Task directions | Restate word for word the lines beginning with the one that contains "[260,161,309,178] (01-12) ->" and ending at the bottom of the records below, both included.

Information |
****************

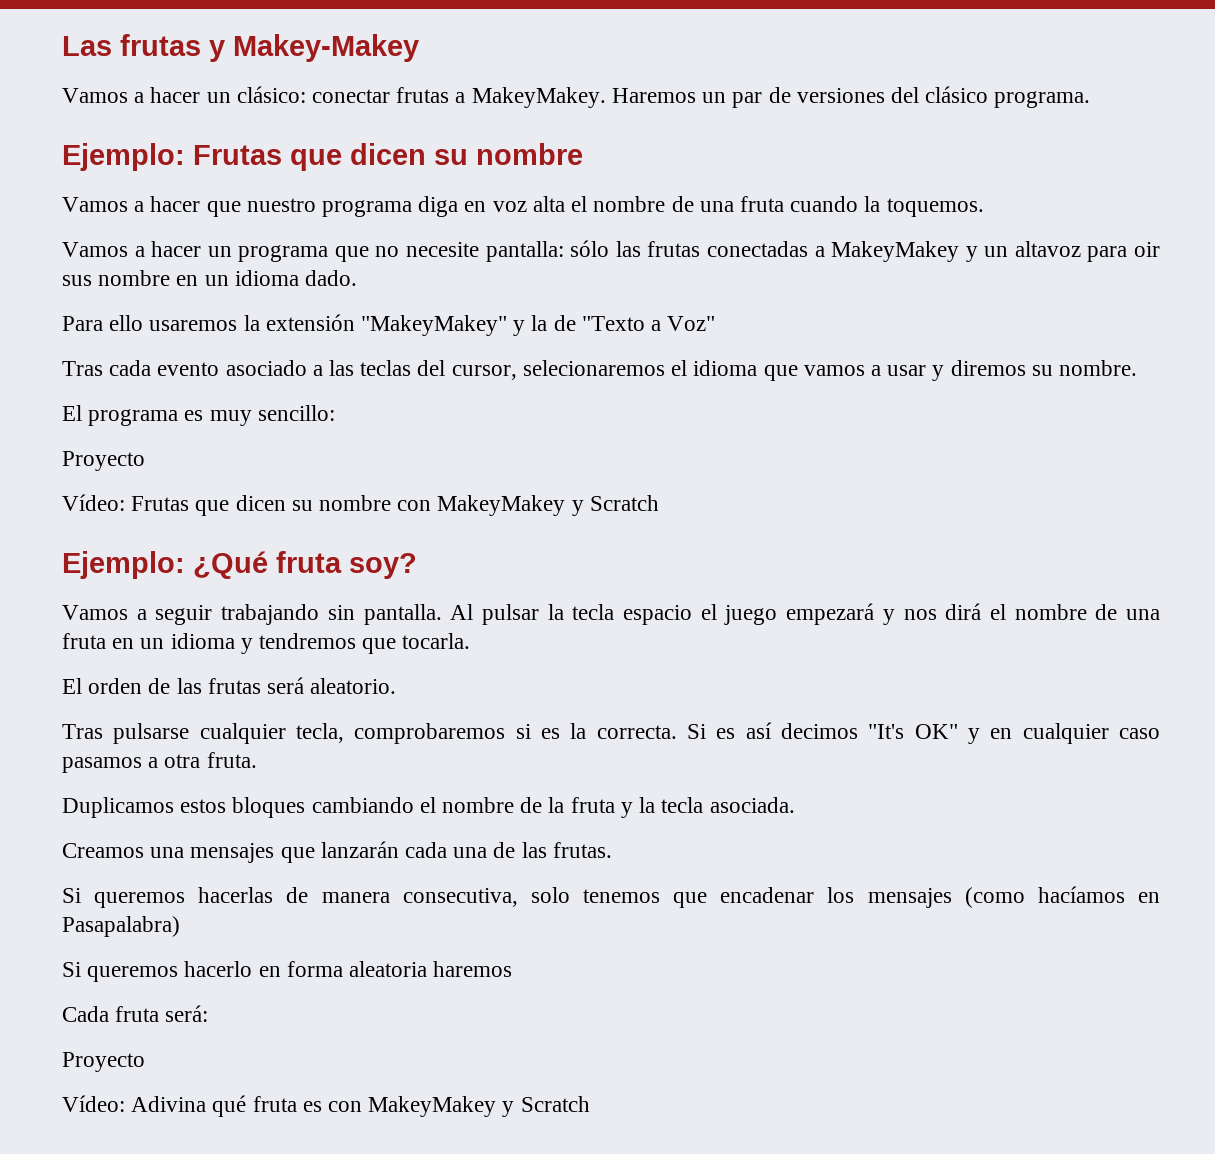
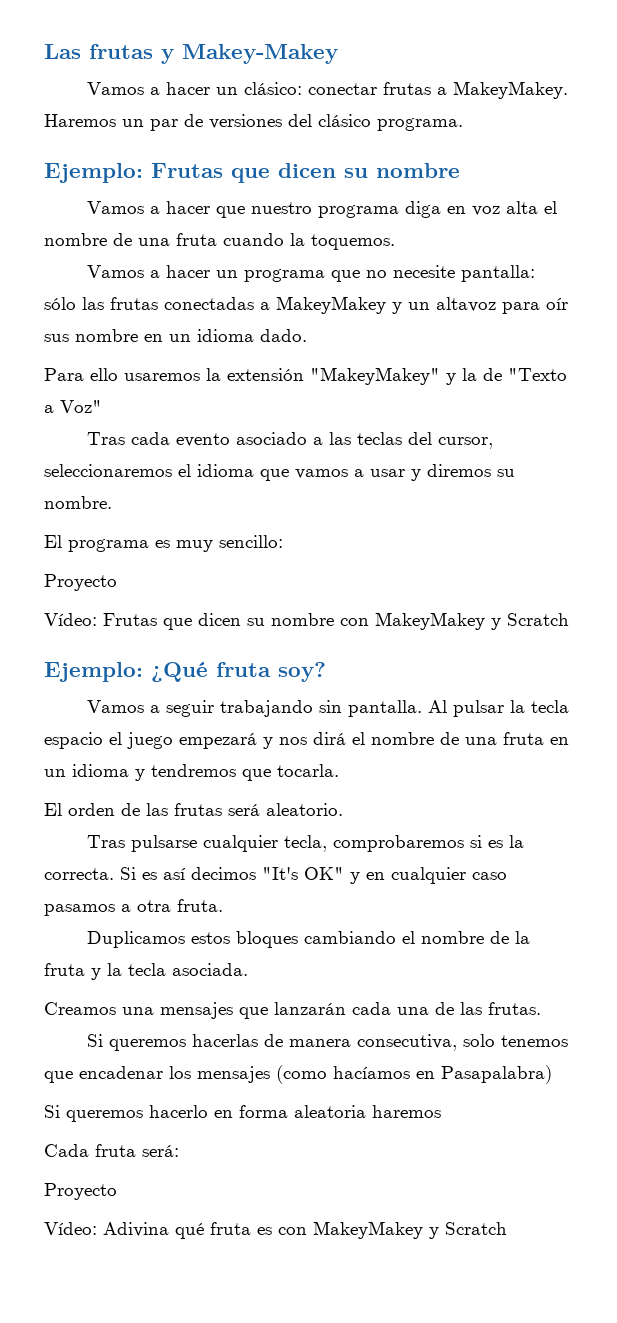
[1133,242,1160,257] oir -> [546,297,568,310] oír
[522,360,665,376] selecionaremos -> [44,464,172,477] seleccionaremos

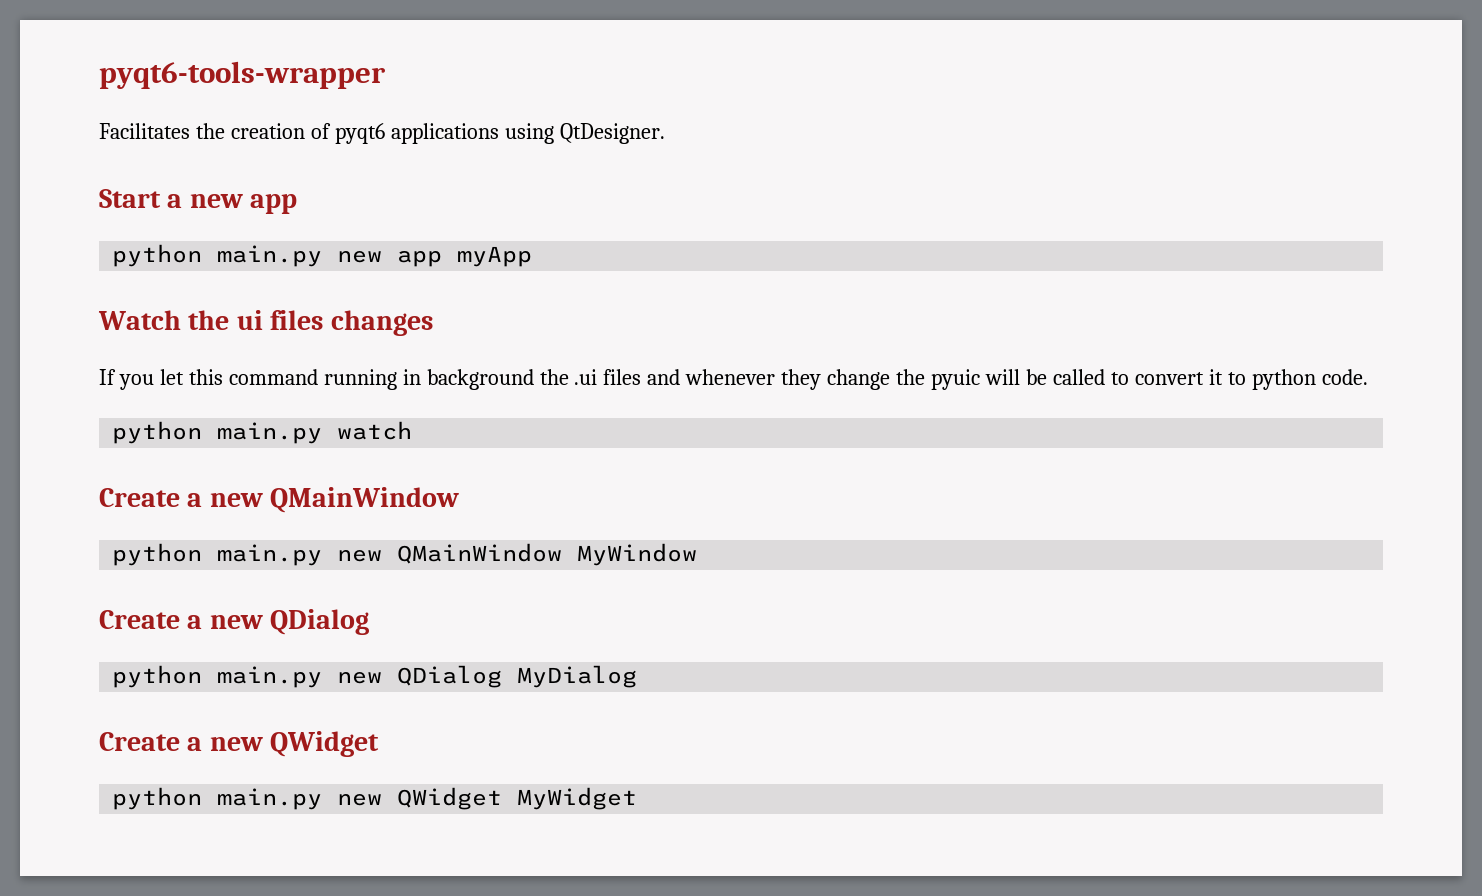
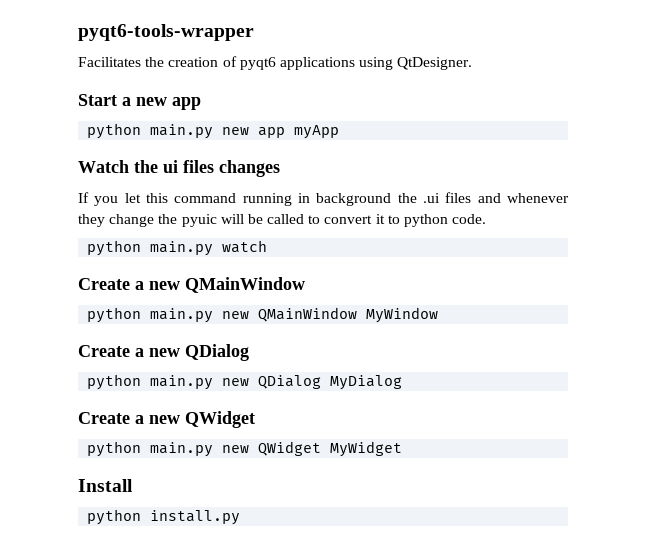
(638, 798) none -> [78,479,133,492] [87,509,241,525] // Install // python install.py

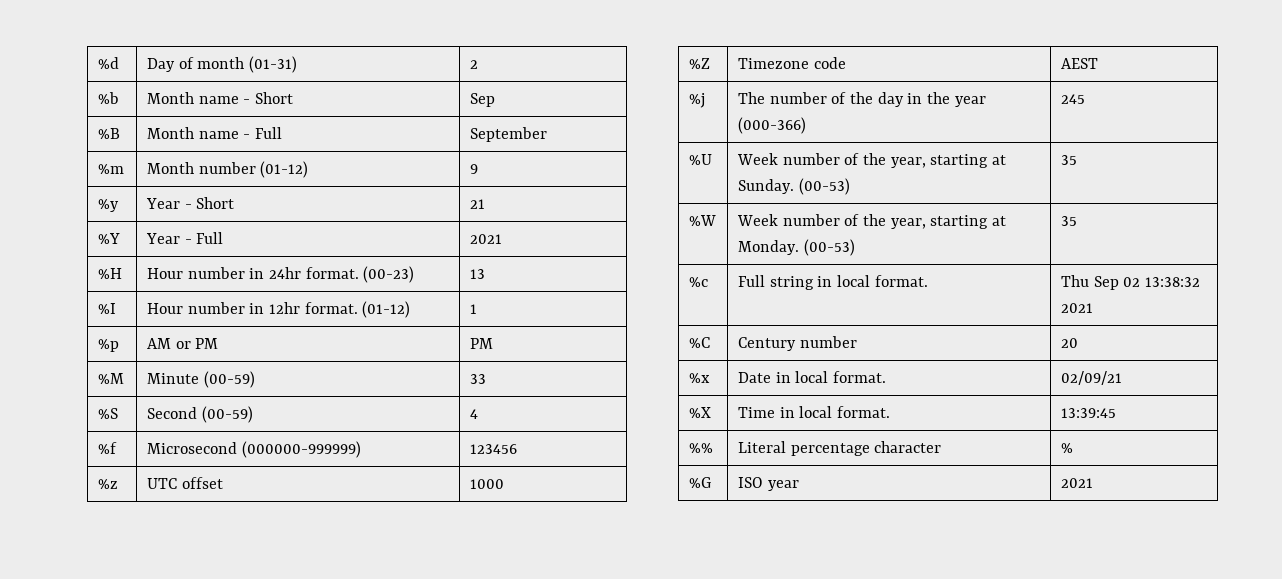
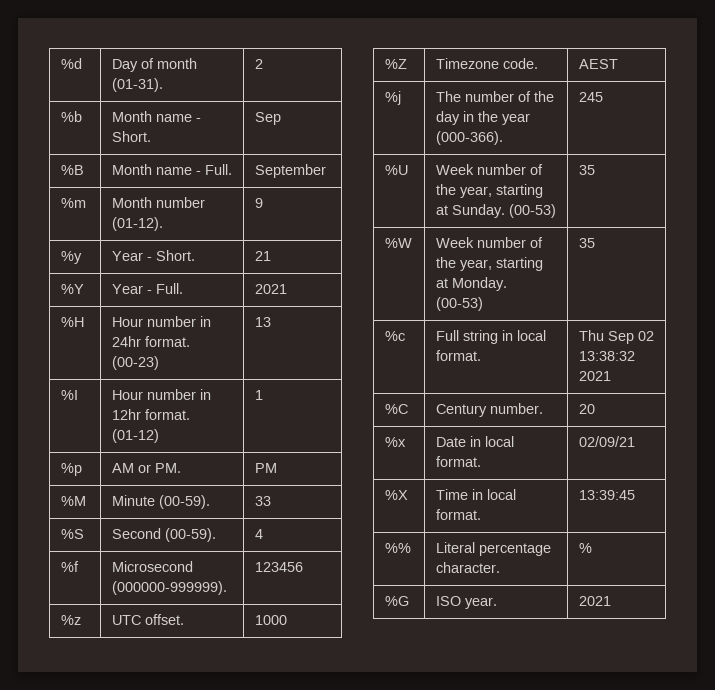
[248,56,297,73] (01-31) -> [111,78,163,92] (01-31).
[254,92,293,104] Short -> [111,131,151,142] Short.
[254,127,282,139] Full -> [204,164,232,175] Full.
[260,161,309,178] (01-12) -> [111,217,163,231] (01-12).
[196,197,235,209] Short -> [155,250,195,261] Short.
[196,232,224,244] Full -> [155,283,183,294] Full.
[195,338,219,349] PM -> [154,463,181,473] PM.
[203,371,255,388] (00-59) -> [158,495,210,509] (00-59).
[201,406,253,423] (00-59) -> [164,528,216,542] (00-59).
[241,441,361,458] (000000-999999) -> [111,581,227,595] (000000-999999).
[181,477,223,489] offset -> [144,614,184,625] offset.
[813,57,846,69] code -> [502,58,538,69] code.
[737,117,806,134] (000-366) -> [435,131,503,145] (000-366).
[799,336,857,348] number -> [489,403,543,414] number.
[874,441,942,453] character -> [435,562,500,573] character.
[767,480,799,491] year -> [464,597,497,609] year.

****************

Answer to the exercise |
[260,161,309,178] (01-12) -> [111,217,163,231] (01-12).
[196,197,235,209] Short -> [155,250,195,261] Short.
[196,232,224,244] Full -> [155,283,183,294] Full.
[195,338,219,349] PM -> [154,463,181,473] PM.
[203,371,255,388] (00-59) -> [158,495,210,509] (00-59).
[201,406,253,423] (00-59) -> [164,528,216,542] (00-59).
[241,441,361,458] (000000-999999) -> [111,581,227,595] (000000-999999).
[181,477,223,489] offset -> [144,614,184,625] offset.
[813,57,846,69] code -> [502,58,538,69] code.
[737,117,806,134] (000-366) -> [435,131,503,145] (000-366).
[799,336,857,348] number -> [489,403,543,414] number.
[874,441,942,453] character -> [435,562,500,573] character.
[767,480,799,491] year -> [464,597,497,609] year.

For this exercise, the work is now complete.